18Dans un tel contexte discursif, toute solution à un problème repose sur les personnes-sujets impliquées13. Il n’est plus de place pour l’interrogation des structures sociales ; tout déterminisme est farouchement nié pour ce qu’il est : une mise en cause du postulat de la potentielle liberté absolue des personnes au sein d’un réseau d’une fluidité idéale. Il appartient à la personne de se libérer de ses entraves en s’activant, elle ne peut donc en tirer prétexte pour justifier son immobilité. Immobilité et immobilisme sont ici confondus. De la sorte, la personne sommée de s’activer l’est aussi d’être autoréférentielle : de ne compter et prendre exemple que sur elle-même. Elle doit alors satisfaire à l’impératif d’être elle-même14 et, privée d’appui extérieur, peut être le jouet des forces qui l’entourent15.

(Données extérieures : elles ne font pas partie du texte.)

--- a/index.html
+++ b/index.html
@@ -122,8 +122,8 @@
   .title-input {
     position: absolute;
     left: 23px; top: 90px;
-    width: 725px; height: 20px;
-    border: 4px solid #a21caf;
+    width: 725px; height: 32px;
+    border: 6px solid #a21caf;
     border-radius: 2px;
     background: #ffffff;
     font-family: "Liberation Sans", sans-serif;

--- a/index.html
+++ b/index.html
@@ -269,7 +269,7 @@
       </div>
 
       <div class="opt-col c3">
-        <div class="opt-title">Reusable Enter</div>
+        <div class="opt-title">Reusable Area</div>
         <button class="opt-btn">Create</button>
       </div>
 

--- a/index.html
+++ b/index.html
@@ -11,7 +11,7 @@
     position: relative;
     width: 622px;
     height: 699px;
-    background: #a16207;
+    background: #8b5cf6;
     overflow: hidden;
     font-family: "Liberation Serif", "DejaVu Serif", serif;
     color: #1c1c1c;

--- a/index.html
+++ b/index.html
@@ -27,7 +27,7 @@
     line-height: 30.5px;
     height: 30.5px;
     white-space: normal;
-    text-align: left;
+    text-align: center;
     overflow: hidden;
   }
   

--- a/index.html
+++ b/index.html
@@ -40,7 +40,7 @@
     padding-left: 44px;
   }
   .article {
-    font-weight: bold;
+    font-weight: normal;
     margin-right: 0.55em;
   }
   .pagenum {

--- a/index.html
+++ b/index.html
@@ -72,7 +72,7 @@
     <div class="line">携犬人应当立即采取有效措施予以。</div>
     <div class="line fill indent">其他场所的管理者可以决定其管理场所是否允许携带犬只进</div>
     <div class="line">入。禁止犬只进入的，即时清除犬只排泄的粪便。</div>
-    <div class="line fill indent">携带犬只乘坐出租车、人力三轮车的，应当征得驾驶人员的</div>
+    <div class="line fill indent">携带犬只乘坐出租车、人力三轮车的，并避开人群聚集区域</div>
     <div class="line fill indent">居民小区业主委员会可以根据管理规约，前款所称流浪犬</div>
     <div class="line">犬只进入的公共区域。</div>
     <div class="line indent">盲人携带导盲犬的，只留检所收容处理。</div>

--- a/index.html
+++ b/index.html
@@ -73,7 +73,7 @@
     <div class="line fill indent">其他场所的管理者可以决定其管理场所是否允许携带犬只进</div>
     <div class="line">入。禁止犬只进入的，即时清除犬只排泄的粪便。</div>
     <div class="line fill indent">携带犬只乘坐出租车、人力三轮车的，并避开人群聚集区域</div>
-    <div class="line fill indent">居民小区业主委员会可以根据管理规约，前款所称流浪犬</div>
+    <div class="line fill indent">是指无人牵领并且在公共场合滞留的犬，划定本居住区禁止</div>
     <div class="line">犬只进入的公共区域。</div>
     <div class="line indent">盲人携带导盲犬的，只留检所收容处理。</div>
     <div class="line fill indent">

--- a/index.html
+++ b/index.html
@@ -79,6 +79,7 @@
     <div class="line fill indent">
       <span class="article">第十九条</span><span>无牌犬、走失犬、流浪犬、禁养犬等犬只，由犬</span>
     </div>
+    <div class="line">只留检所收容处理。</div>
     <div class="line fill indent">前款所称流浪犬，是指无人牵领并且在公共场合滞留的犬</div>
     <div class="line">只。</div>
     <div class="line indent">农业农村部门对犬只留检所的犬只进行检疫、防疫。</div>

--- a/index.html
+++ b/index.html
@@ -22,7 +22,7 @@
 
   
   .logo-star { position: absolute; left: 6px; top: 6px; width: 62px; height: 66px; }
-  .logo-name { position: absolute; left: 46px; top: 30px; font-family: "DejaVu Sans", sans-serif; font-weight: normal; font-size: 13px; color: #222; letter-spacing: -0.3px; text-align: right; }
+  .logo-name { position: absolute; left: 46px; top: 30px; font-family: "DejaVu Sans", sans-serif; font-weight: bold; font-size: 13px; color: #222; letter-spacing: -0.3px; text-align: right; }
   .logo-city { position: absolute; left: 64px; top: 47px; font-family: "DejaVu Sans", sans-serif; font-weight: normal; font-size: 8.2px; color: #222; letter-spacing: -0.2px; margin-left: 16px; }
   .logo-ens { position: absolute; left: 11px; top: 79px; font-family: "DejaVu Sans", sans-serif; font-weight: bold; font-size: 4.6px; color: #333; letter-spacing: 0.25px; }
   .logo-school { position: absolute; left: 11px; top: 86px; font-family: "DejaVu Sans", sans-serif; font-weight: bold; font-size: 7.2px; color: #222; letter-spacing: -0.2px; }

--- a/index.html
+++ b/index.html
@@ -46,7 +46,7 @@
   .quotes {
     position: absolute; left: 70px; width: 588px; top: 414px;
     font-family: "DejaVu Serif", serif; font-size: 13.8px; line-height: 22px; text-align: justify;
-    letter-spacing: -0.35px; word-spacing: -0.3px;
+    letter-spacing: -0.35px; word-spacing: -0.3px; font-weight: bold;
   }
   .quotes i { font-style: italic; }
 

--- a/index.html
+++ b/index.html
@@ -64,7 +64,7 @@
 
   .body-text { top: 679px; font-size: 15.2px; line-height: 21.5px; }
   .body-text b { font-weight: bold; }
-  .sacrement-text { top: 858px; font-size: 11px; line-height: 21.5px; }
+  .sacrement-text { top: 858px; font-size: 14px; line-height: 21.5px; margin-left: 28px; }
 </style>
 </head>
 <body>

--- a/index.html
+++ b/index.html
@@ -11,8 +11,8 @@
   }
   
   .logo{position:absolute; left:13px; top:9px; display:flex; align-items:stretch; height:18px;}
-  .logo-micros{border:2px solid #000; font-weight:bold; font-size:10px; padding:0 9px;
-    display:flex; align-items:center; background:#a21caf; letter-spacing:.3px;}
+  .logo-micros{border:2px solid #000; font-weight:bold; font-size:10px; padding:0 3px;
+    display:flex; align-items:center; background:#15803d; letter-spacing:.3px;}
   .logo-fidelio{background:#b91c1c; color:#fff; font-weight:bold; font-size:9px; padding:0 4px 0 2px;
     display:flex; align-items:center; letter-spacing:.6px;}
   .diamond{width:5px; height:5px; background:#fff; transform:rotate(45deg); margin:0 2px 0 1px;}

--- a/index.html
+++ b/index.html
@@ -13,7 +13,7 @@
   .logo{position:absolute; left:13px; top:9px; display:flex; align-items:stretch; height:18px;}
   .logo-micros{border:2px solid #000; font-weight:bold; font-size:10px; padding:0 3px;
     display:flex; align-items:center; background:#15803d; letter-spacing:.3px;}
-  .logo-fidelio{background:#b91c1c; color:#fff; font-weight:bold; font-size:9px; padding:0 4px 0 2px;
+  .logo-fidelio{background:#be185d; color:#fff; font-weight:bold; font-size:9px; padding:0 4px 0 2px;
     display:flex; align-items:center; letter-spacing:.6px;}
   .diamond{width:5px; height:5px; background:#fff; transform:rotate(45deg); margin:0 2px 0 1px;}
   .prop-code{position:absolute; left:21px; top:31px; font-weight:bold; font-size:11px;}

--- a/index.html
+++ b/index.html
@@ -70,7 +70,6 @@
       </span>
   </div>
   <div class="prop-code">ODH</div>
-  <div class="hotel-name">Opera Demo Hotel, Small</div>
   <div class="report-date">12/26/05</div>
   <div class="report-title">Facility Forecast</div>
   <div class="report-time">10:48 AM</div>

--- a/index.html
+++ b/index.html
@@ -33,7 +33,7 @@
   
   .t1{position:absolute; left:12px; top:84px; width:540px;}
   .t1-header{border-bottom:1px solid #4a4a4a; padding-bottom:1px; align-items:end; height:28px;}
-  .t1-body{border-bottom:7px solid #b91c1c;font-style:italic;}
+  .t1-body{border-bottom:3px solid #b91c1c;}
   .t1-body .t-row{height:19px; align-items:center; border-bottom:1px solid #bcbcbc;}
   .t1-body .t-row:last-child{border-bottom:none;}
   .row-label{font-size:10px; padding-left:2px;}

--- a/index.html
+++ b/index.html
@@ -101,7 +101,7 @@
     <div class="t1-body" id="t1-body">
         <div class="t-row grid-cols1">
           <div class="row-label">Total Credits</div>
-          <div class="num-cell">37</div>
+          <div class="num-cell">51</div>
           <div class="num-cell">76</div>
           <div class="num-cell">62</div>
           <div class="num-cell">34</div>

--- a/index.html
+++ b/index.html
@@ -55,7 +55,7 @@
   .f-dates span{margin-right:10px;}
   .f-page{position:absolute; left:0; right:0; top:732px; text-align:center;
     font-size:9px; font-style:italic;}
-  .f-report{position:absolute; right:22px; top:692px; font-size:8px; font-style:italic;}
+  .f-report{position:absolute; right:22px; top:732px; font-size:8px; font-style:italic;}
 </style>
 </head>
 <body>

La mobilité est un impératif largement exprimé, comme, par exemple, lorsque Angela Merkel intima aux jeunes chômeurs l’ordre de bouger, d’aller chercher du boulot ailleurs16.
Cependant, tous les déplacements de jeunes ne sont pas également admis : celui qui aurait pour projet de partir chercher un sens à sa vie à l’étranger en s’engageant dans des forces combattantes, en Syrie par exemple, sera plus probablement perçu comme une menace que comme un exemple de jeune conforme aux attentes mobilitaires. Il en fut récemment de même lorsqu’un jeune belge exprima le souhait d’effectuer des études dans un monastère tibétain17.
19Dans ce cadre, l’action collective, une lecture des situations sociales en termes de pouvoir et de structures, une construction des enjeux collectifs en termes de luttes sont on ne peut moins légitimes. Quels sont ces infâmes syndicalistes qui prétendent lutter contre un patronat qui n’est qu’un des maillons de la grande chaîne du profit capitalistique ? Le patron n’est-il pas lui-même salarié des actionnaires, lesquels, masse sans visage, font figure de puissances magiques sur lesquelles nul n’a prise, sauf à se prétendre magicien, bien entendu. Le monde du désancrage est donc aussi un monde de la déprise, laquelle légitime à son tour le désancrage. Il ne s’agit plus de chercher à avoir prise sur le réel, mais bien de l’accompagner dans son mouvement en s’activant. Suivre, voire être proactif pour anticiper les mouvements, voilà l’attitude constructive qu’impose l’idéal mobilitaire à la personne-sujet.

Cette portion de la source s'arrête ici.